Different methods for reducing alkynes to alkenes or alkynes. Created by Jay.
Want to join the conversation?
- at about6:25, why doesn't the Na bond to the C? Why instead does the C get an H from the NH3?(11 votes)
- It does bond to the C, but the bond is ionic rather than covalent. The electronegative difference between C and Na is great enough so that the bond is essentially ionic.
The carbanion is a very strong base. It can easily remove a proton from NH3 to form the much weaker base NH2-.(13 votes)
- At1:40, Jay introduces liquid ammonia as a reagent. If i remember correctly, ammonia is a gas at room temperature and at normal pressure. Does that mean that this reaction needs to take place at either a low temperature or a high pressure (or both)?

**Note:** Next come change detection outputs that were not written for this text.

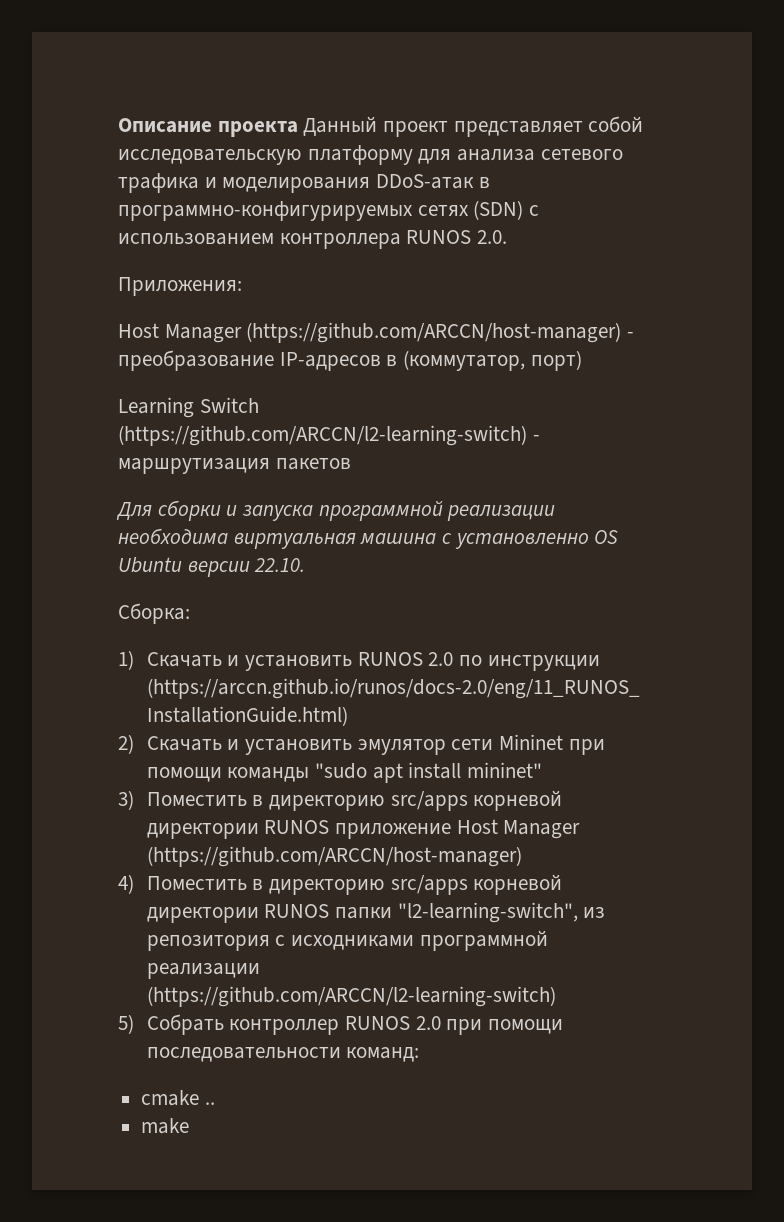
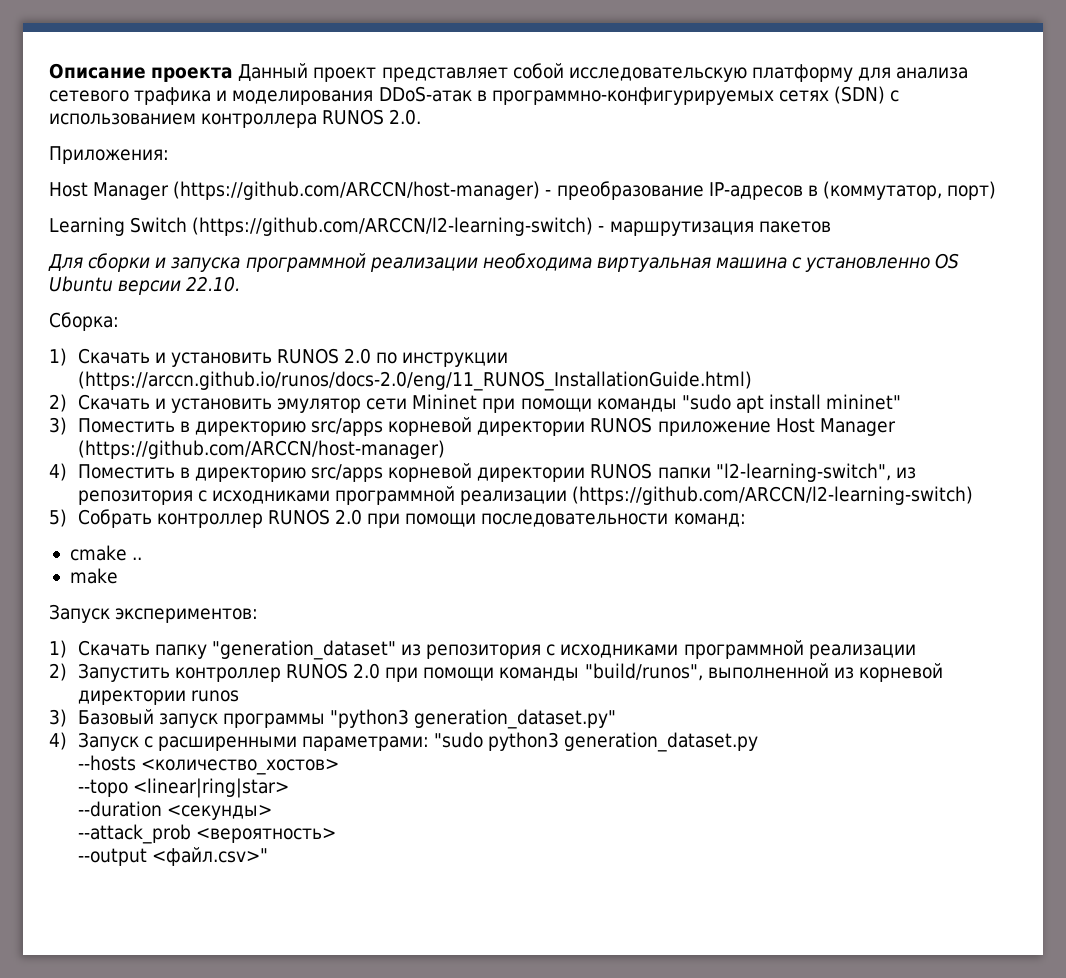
+ Запуск экспериментов:
+ 1) Скачать папку "generation_dataset" из репозитория с исходниками программной реализации
+ 2) Запустить контроллер RUNOS 2.0 при помощи команды "build/runos", выполненной из корневой директории runos
+ 3) Базовый запуск программы "python3 generation_dataset.py"
+ 4) Запуск с расширенными параметрами: "sudo python3 generation_dataset.py
+ --hosts <количество_хостов>
+ --topo <linear|ring|star>
+ --duration <секунды>
+ --attack_prob <вероятность>
+ --output <файл.csv>"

Will this reaction occur with ammonia as a gas? Perhaps the ammonia is aqueous or in some other solution? ... or am I missing something?(8 votes)
- That is correct. The boiling point of ammonia is -33°C. If the flask is immersed in a mixture of dry ice and acetone (-78°C), the ammonia will condense to a liquid. High pressure is not needed. There must not be any water present.(11 votes)
- Why does using Lindlar Pd as the catalyst reduce it only to an alkene while using Pt as the catalyst allows it to be reduced all the way to an alkane? What is the stopping mechanism with the Lindlar Pd catalyst?(7 votes)
- Lindlar’s catalyst is a Pd catalyst that is "poisoned" with traces of lead and quinoline. This reduces its activity so that it can reduce alkynes but not alkenes.(13 votes)
- In Na/NH3 system, Is there any possibility that the alkene products are further reduced to form alkane or polymerized like free radical polymerization of vinyl monomers?(7 votes)
- No, due to the radical mechanism, the pi electrons in the alkene will not split like in the alkyne. The Na/NH3 system is similar to the poisoned catalyst system where the alkyne will stop after the formation of the alkene.(4 votes)
- What happens to the sodium atoms when they donate that one electron?(3 votes)
- Hi since NH3 is a catalyst ,it should be conserved after reactions ends and product is formed but we are only left with NH2 not NH3 and in the reaction you did not mention Any role of hydrogen(1 vote)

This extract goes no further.